I would like to continue working with data that will be in the RAM.(e.g., I am planning to find out how many datarows and have to do some Data Mining and Filtering stuff, currently not important what it will be)

Dmytro Chasovskyi
  • 3,209
  • 4
  • 40
  • 82
Alex Ljamin
  • 737
  • 8
  • 31
  • 1
    Make an HTTP GET request to the URL for the file, then count the number of lines.... Seems straightforward.

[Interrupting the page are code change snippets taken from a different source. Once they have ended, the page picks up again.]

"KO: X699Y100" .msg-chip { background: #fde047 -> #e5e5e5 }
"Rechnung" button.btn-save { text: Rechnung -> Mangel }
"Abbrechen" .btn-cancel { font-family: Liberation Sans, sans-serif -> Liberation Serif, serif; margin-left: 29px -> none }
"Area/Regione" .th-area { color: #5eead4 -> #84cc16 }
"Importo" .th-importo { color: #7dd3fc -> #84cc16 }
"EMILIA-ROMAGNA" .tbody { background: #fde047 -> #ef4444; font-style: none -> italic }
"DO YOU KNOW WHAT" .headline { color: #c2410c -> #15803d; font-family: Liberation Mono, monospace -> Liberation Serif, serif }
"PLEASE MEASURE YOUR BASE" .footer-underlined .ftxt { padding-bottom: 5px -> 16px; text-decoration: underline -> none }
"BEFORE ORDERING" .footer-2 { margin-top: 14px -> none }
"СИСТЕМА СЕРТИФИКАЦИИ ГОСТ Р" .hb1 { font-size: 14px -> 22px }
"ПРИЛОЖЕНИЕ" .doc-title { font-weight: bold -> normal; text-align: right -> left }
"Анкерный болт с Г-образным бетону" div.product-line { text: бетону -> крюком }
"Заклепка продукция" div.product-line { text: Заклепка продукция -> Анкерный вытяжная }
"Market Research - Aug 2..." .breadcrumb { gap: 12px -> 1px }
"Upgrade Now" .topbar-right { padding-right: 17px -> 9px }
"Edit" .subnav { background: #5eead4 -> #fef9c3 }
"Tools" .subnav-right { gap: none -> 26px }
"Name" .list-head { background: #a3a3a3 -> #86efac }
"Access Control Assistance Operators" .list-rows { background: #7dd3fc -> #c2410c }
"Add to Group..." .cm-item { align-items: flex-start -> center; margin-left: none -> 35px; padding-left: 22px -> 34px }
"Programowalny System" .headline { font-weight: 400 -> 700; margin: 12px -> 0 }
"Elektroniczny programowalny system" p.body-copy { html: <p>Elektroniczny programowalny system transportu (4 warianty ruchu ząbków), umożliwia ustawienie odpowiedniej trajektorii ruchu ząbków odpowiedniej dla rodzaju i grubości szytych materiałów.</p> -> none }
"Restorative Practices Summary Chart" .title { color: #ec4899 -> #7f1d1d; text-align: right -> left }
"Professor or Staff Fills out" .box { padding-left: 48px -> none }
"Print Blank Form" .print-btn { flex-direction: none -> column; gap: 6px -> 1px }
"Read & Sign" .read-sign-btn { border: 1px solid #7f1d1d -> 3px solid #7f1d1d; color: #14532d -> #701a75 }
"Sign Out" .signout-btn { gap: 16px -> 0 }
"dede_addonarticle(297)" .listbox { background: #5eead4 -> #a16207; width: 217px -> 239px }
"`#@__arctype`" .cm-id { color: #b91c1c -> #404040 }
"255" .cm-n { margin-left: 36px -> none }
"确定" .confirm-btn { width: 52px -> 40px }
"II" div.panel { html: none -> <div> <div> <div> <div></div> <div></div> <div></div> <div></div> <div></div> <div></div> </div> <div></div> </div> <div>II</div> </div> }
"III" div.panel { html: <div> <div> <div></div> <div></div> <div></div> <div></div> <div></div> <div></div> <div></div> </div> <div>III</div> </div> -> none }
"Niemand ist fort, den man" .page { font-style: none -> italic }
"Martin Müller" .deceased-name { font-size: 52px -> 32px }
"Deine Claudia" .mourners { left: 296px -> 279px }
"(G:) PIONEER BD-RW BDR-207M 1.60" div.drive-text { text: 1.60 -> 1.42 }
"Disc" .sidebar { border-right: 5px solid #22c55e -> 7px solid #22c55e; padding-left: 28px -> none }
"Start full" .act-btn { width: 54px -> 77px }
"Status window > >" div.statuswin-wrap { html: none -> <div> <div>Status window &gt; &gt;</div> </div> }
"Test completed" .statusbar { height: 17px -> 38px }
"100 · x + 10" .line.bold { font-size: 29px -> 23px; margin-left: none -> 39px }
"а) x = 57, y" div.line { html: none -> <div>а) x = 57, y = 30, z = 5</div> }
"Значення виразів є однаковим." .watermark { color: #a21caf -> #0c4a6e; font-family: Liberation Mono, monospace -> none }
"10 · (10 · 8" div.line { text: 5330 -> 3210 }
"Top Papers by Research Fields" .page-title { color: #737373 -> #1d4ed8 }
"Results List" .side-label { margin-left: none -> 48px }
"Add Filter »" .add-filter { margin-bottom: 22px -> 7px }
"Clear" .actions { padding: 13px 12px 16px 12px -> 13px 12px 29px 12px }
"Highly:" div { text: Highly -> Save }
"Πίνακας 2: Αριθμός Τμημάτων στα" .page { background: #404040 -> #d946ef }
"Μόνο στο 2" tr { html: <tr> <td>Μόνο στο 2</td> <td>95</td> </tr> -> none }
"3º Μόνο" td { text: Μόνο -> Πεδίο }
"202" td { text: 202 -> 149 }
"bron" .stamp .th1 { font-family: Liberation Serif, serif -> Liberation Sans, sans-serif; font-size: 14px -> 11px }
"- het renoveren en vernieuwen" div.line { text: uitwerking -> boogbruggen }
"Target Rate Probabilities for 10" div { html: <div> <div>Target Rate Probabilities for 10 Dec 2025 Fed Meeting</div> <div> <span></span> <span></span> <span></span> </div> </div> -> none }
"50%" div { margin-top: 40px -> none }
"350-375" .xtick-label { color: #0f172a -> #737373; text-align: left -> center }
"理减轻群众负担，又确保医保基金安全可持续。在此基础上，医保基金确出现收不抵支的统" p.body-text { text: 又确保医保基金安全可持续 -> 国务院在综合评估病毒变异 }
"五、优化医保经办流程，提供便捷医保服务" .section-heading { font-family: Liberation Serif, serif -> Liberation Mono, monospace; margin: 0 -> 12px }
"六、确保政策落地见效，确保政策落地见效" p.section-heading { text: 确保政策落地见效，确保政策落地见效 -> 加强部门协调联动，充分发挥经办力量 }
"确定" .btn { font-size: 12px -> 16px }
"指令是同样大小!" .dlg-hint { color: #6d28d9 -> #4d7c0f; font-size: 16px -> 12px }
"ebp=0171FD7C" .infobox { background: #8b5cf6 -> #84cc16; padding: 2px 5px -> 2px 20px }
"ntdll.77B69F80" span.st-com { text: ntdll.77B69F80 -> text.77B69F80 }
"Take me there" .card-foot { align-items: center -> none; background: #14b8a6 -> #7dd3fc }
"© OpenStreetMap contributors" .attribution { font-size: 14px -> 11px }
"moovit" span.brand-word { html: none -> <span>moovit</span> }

Where are you stuck, what have you tried? – OneCricketeer Feb 17 '16 at 08:23
  • @cricket_007 I have tried this [solution](http://stackoverflow.com/questions/16108526/count-how-many-lines-are-in-a-csv-python) but it only works for local csv files – Alex Ljamin Feb 17 '16 at 08:38
  • Okay, that works, but you need to get the file content from opening a URL instead of a file. Using the requests library as mentioned in the answer is a quick way to do it – OneCricketeer Feb 17 '16 at 08:48
  • There is a valid solution provided by @rolf_of_saxony. What is the reason for such outrageous down voting and putting question on hold? How am I supposed to ask questions if each of them gets down voted? That's would also be more fair if a down voter could be more specific in explaining why the heck he down voted. According to the [help center](http://stackoverflow.com/help/reopen-questions) I am able to apply for the question reopening, please proceed in such a way or specify what's missing. – Alex Ljamin Feb 17 '16 at 10:06
  • 1
    I didn't downvote, but I can only guess that you didn't include what you've tried or do research on how to get a file content from a website. Please refer to here if you'd like not be be downvoted. http://stackoverflow.com/help/how-to-ask. Also, the answer has been accepted, so there is no reason to reopen. – OneCricketeer Feb 17 '16 at 13:11
  • @cricket_007 okay I see. What about down voted answer? It fixes my issue, but I cannot up vote as i don't have enough reputation. – Alex Ljamin Feb 17 '16 at 13:18
  • Upvotes are 10 points, accepting is 15, so don't feel too bad that you can't upvote, if you want the reputation, ask good questions or answer others. The answer was already downvoted when I saw it, but I'm guessing it originally didn't completely answer the question and it recommended unnecessary modules such as requests, BeautifulSoup, and the CSV module – OneCricketeer Feb 17 '16 at 13:23

1 Answers1

1

Try the following:

import requests
r = requests.get('http://127.0.0.1/some_path/small.csv')
print len(r.content.split('\n')) -1

Result: 10

for small.csv file as follows:

1lpcfgokakmgnkcojhhkbfbldkacnbeo,6B5108
pjkljhe2ncpnkpknbcohdijeoejaedia,678425
apdfllc5aahabafndbhieahigkjlhalf,651374
aohghmighlieiainnegkcijnfilokake,591116
coobgpohoikkiipiblmjeljniedjpjpf,587200
dmgjnkhnkblpmfjpdakehnaikgdjllic,540979
felcaaldnbdncclmgdcncolpebgiejap,480535
aapocclcgogkmnckokdopfmhonfmgoek,480441
pdehmppfilefbolgganhfihpbmjlgebh,273609
nafaimnnclfjfedmmabolbppcngeolgf,105979

Edit: (As suggested by MHawke)

import requests
line_cnt=0
r = requests.get('http://127.0.0.1/some_path/small.csv',stream=True)
for i in r.iter_lines():
    if i.strip():
        line_cnt +=1
print (line_cnt)

This version does not count blank lines and should be more efficient for a large file because it uses iter_lines

iter_lines(chunk_size=512, decode_unicode=None, delimiter=None)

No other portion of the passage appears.